# Exercise brief
Write out the records in full and without alteration, setting aside their pictures.

# Data supplied
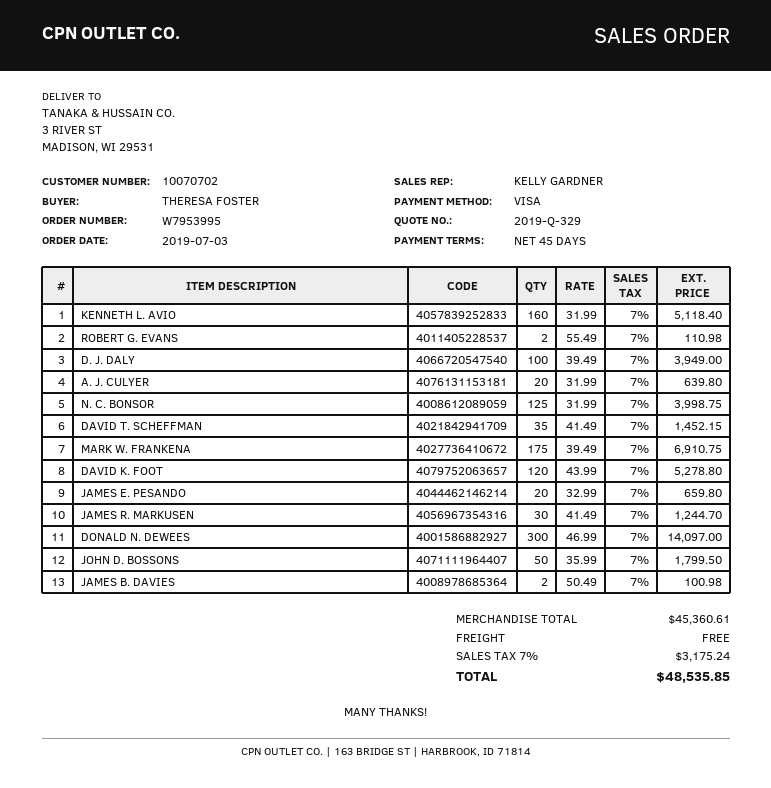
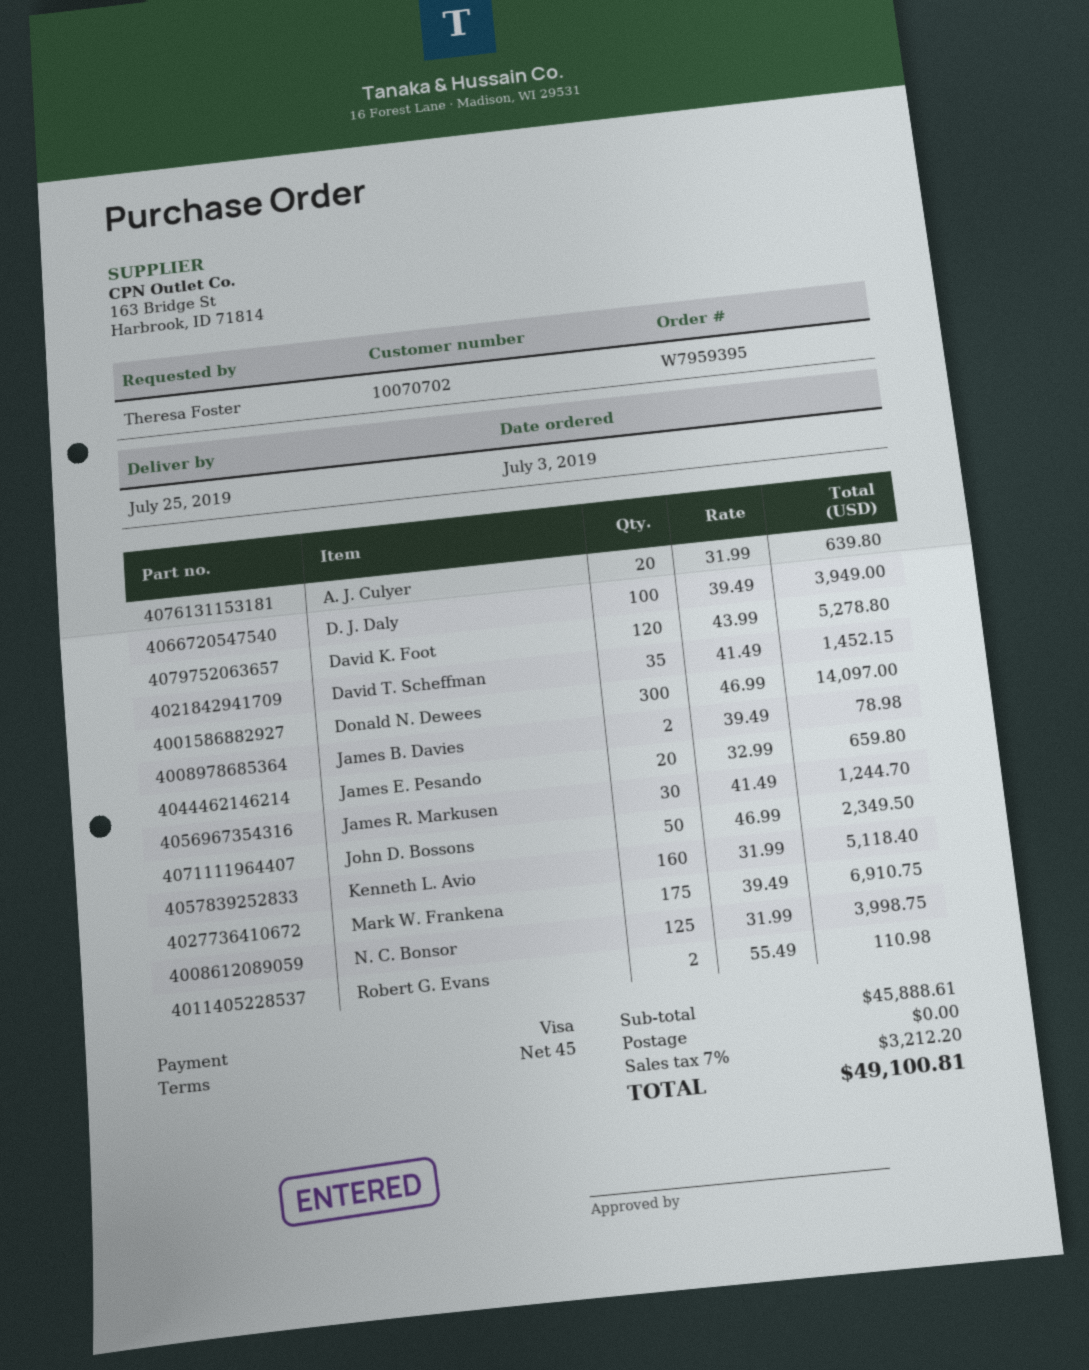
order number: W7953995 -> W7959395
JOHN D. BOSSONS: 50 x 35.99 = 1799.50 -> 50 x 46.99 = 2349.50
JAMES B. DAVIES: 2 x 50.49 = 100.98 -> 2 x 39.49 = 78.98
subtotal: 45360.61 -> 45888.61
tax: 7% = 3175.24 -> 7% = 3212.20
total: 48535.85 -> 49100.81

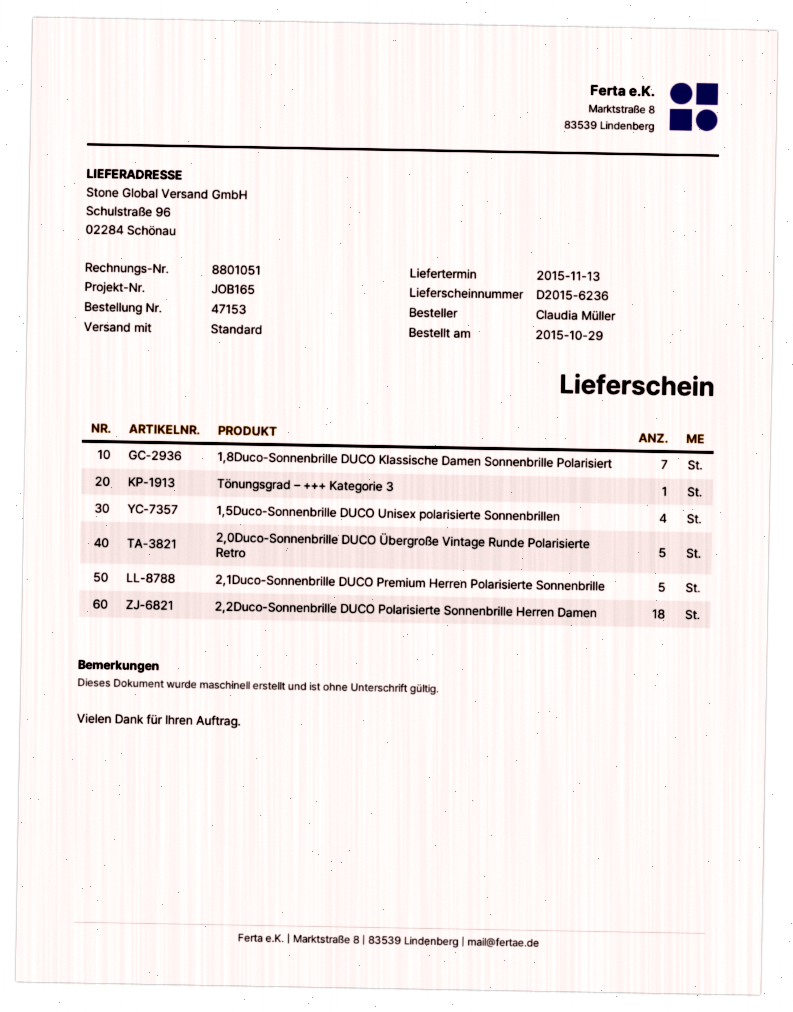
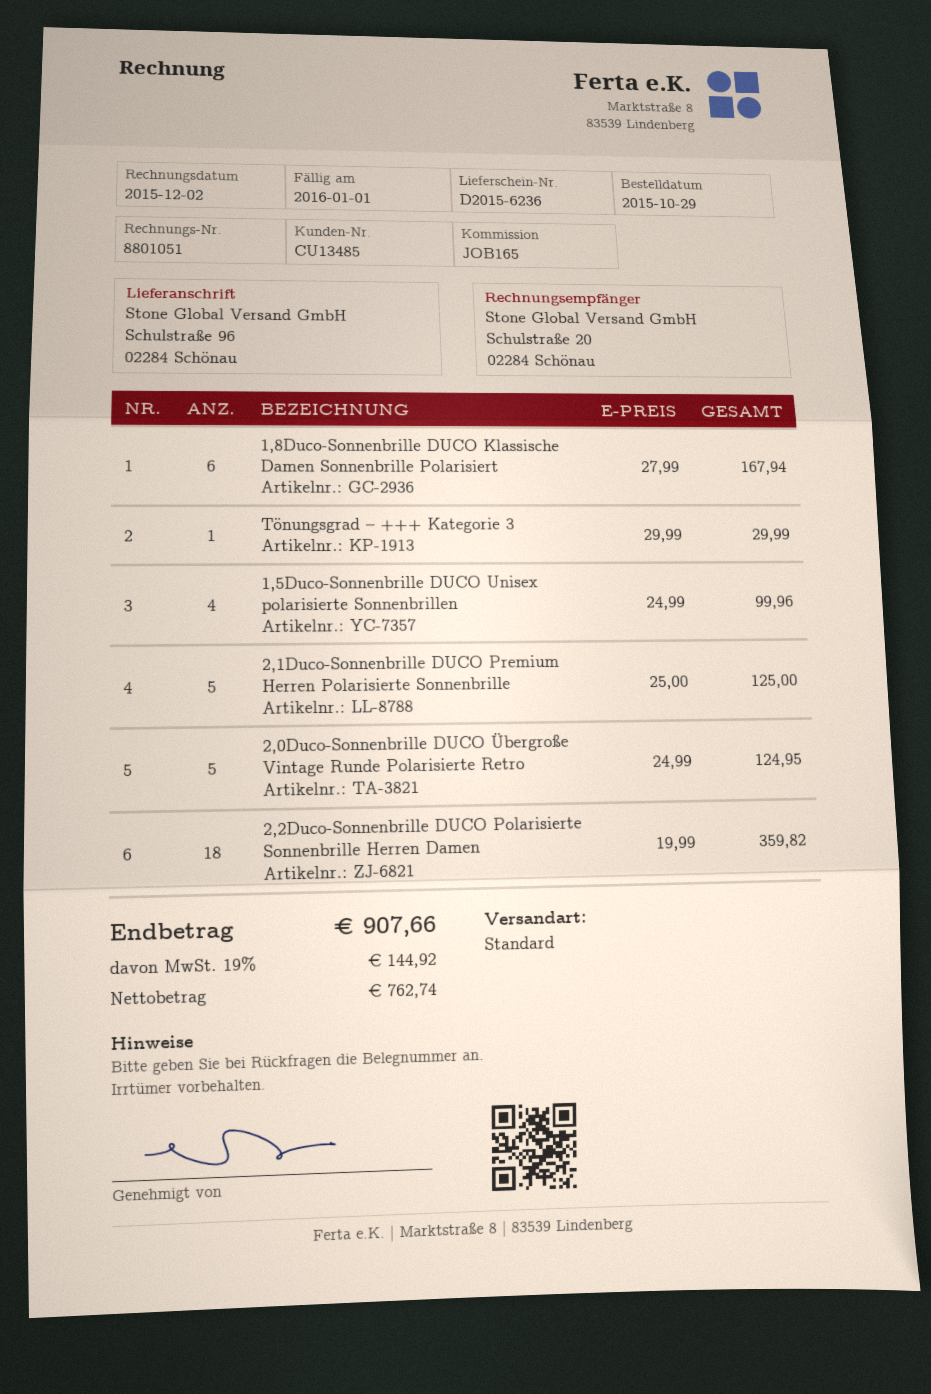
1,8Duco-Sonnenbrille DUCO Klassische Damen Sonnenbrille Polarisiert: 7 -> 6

# Exercise output
order number: W7953995 -> W7959395
JOHN D. BOSSONS: 50 x 35.99 = 1799.50 -> 50 x 46.99 = 2349.50
JAMES B. DAVIES: 2 x 50.49 = 100.98 -> 2 x 39.49 = 78.98
subtotal: 45360.61 -> 45888.61
tax: 7% = 3175.24 -> 7% = 3212.20
total: 48535.85 -> 49100.81

1,8Duco-Sonnenbrille DUCO Klassische Damen Sonnenbrille Polarisiert: 7 -> 6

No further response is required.